Curse of the Second Assistant by Miranda Aurelia

Welcome! This is the sequel to 'The Azkaban Hot Tub Tales' (Book 1) so if you haven't read that fic, it may be a bit hard to keep up with this one. As with the last fic, I'm guessing it's going to probably end up more D/G than H/Hr (hence the purple title!), but I'll try my best to include some more H/Hr.

At this point, I really have to thank all my loyal readers for this - originally, I was going to end it with Book 1 but then, I was like "wait a minute!

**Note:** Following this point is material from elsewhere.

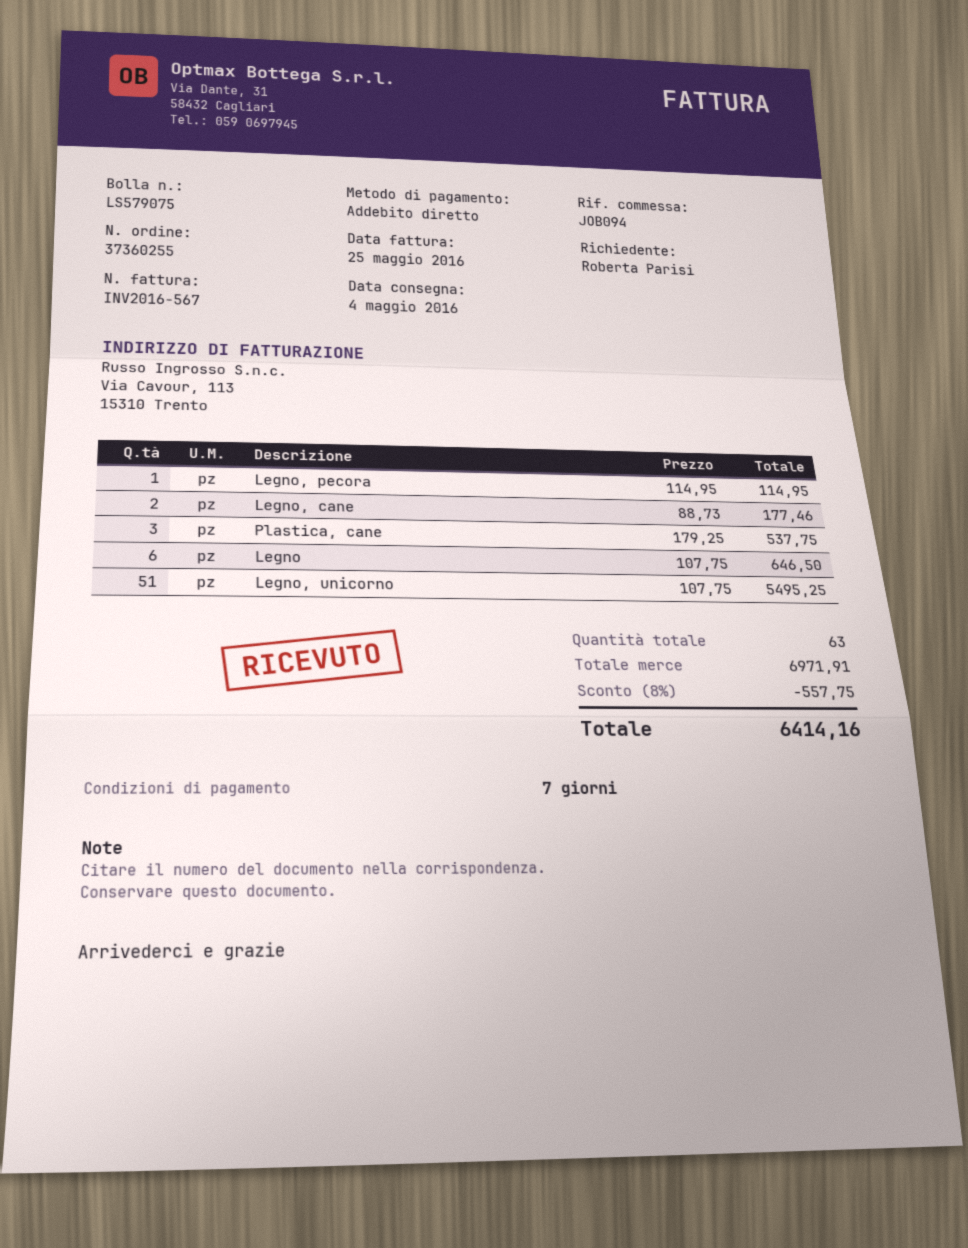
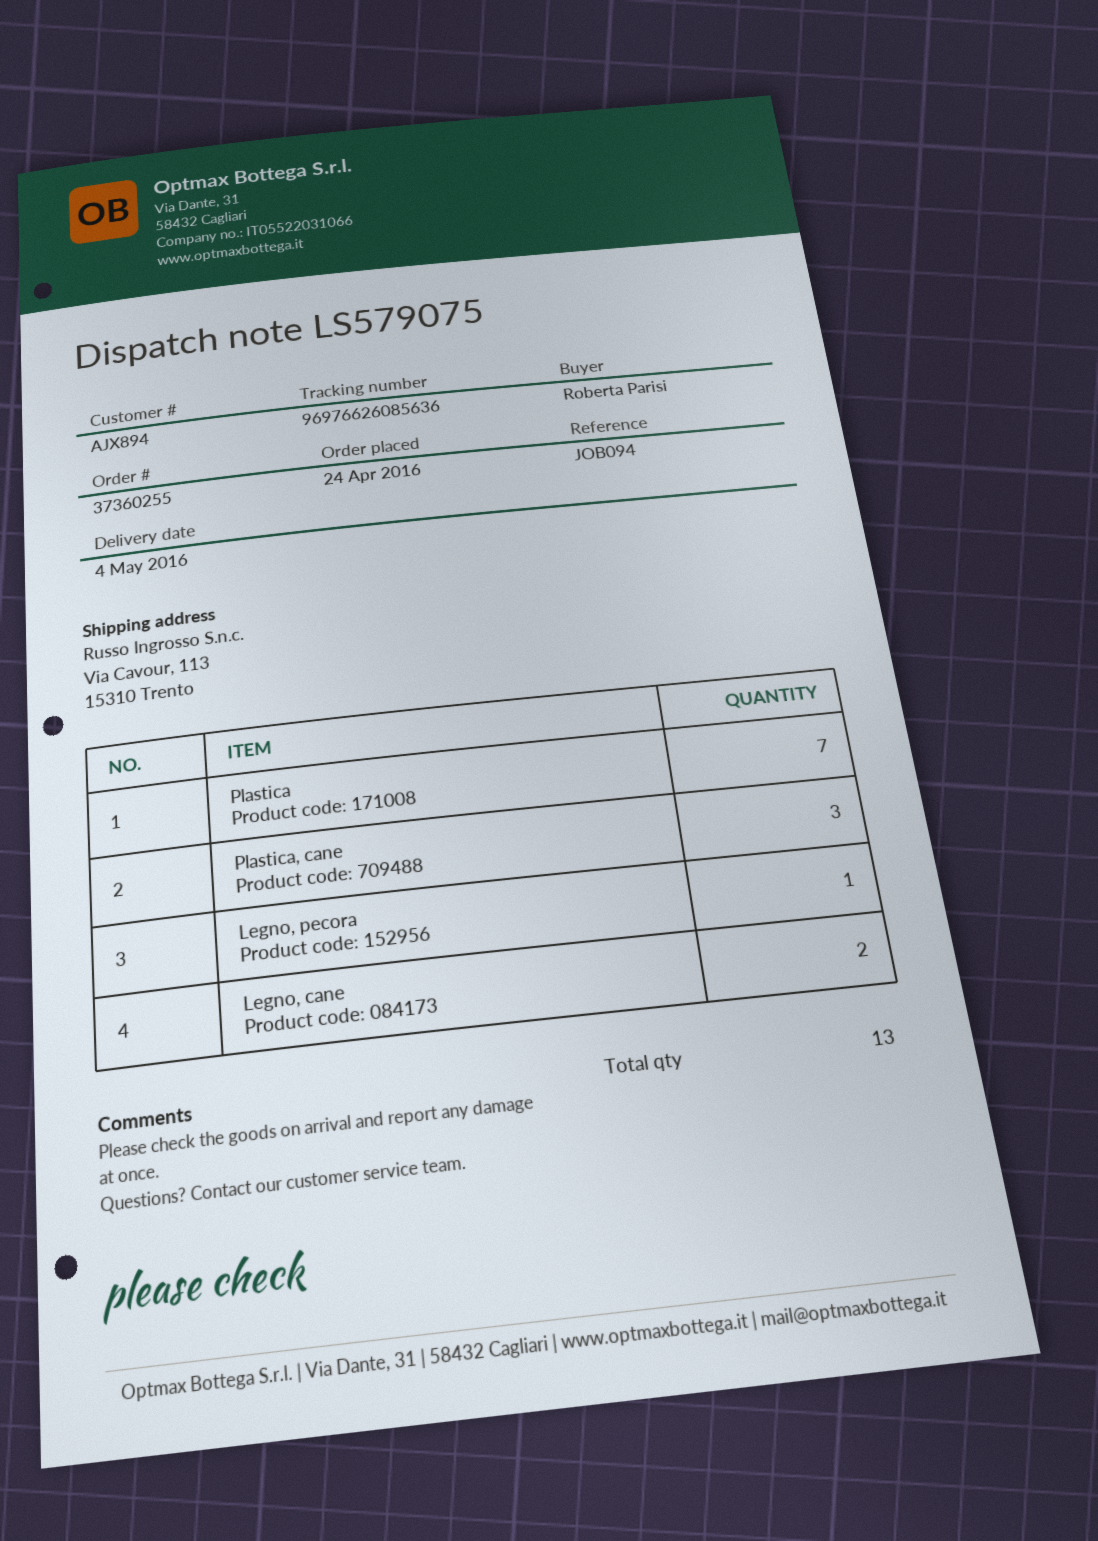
Legno: 6 -> none
Legno, unicorno: 51 -> none
Plastica: none -> 7
total quantity: 63 -> 13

There's so many other things I can torture…uh, things I can do with these characters!" That and I'm too lazy to start on my more serious fics, hahaha.

Note: this story takes place the morning after the events of Chapter 9 of AHT.

Chapter 1:

Breakfast in the Great Hall at Hogswarts

Ron finally looked up and said rather matter-of-factly, "You know, with all the excitement, I never had the time to properly react to the news of you and Malfoy."

Then his voice grew almost hysterical, "What the bloody hell were you thinking?!"

Ginny just rolled her eyes.

Draco just pretended to look thoughtful, "You've met your nephew already, you know Ginny and I are engaged and now you're reacting?" He gave a dramatic sigh, "Weasel, my friend, there is a fine line between stupidity and ignorance." Then he paused for effect, "You're now ten miles beyond that line."

"I'm not your friend," Ron said crossly.

Draco just stared at him, "Don't tell me that was the only part of my speech that you actually caught."

When Ron just scowled at him, Draco just shook his head, "I rest my case."

"What are you doing at our table anyways?!"

"Now Weasley," Draco wagged a finger at him, "Be nice."

"No."

"Ron," Hermione just shared an slightly exasperated look with Ginny, "I think we've all established that Malfoy is going to be part of the One Big Happy Weasley Family™ whether you like it or not."

"No!" This time the redhead's eyes actually seemed to budge out in horror at the thought.

"Reduced to single syllables," Draco made a tsk-tsking sound, "If I had known that you'd be that excited about having me in your family, I would have let Ginny seduce me a long time ago!"

At this, Ginny placed her hands on her hips and glared at her boyfriend. "Excuse me?!"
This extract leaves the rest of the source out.